2. The Tourist (Florian Henckel von Donnersmarck)
Florian Henckel von Donnersmarck directed the wonderful political thriller The Lives of Others – about life behind the Iron Curtain in Germany, and won an Oscar for best foreign language film as a result – beating out the more highly touted Pan’s Labyrinth back in 2006. For his North American debut, he picked this thriller-comedy, and cast two of the biggest stars in the world, Johnny Depp and Angelina Jolie, as his leads. And yet, while the screenplay seems to be full of great one liners, and Depp and Jolie try really, really hard in their roles, the whole movie feels flat and lifeless – and that is due to Donnersmarck. Whoever cut the trailer together understood comic timing and momentum better than the filmmaker does, as moments that work marvelously well in the trailer, fall completely flat in the movie itself. The whole thing seems lifeless. I know a lot of people pick on Steven Soderbergh for whoring out his talent to make the Ocean’s movie, but if The Tourist proves anything, it’s that these movies are hard to make – and even a great director like Donnersmarck can screw one up royally.

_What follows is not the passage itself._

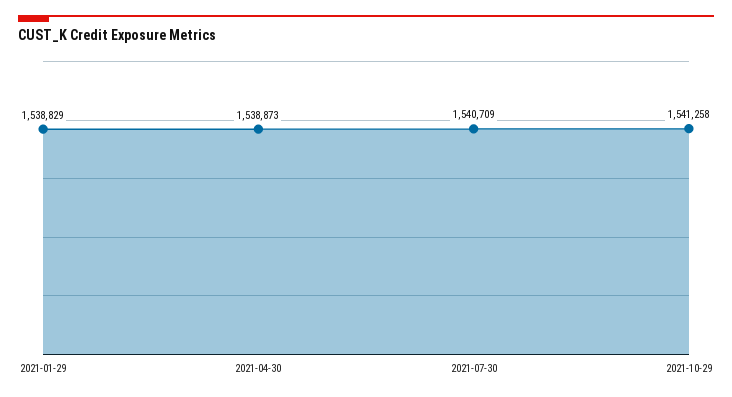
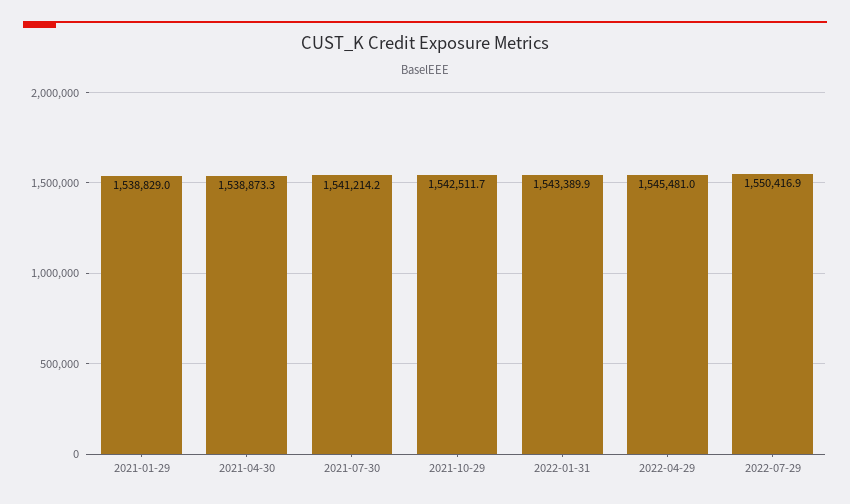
2021-07-30: 1540709 -> 1541214.2
2021-10-29: 1541258 -> 1542511.7
2022-01-31: none -> 1543389.9
2022-04-29: none -> 1545481
2022-07-29: none -> 1550416.9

1. Hereafter (Clint Eastwood)
I think Clint Eastwood is in his most interesting phase as a director. After Unforgiven it seemed like perhaps Eastwood would coast on his talent, and make little more than cheesy, if entertaining, little thrillers. But starting with Mystic River in 2003, Eastwood has pushed himself in films like that, Million Dollar Baby and his twin WWII epics Flags of Our Fathers and Letters to Iwo Jima. And yet, since then, he seems to be trying too hard – Changeling was a meticulously crafted, yet rather dull period piece, Gran Torino was cheesy in the extreme, even though I admit I loved it, and Invictus was a little too by the numbers. But all of them were at least good movies. His latest, Hereafter, is not. It stars Matt Damon as a man with a pshyic abilities (the defenders of the film who claim that the film is ambigious about his abilities don’t seem to have seen the film – it is quite clear that his abilities are real), but who rejects his gifts. This story is intercut with one of a French woman who is a survivor of a tsunami while on vacation, and that of a young boy, who loses his twin brother to an accident. I know why a filmmaker like Eastwood, who is 80 after all, would make a film about death, but couldn’t have found a better one – one that actually has something to say about death? Hereafter is deadly dull at times – only coming alive briefly when Bryce Dallas Howard enters Damon’s life. It just sits there on the screen, and fails to involve us, to make us question, make us think, make us really do anything except wait for it to be over. I have faith that Eastwood will make a great film again – he says he isn’t retiring – but Hereafter was anything but.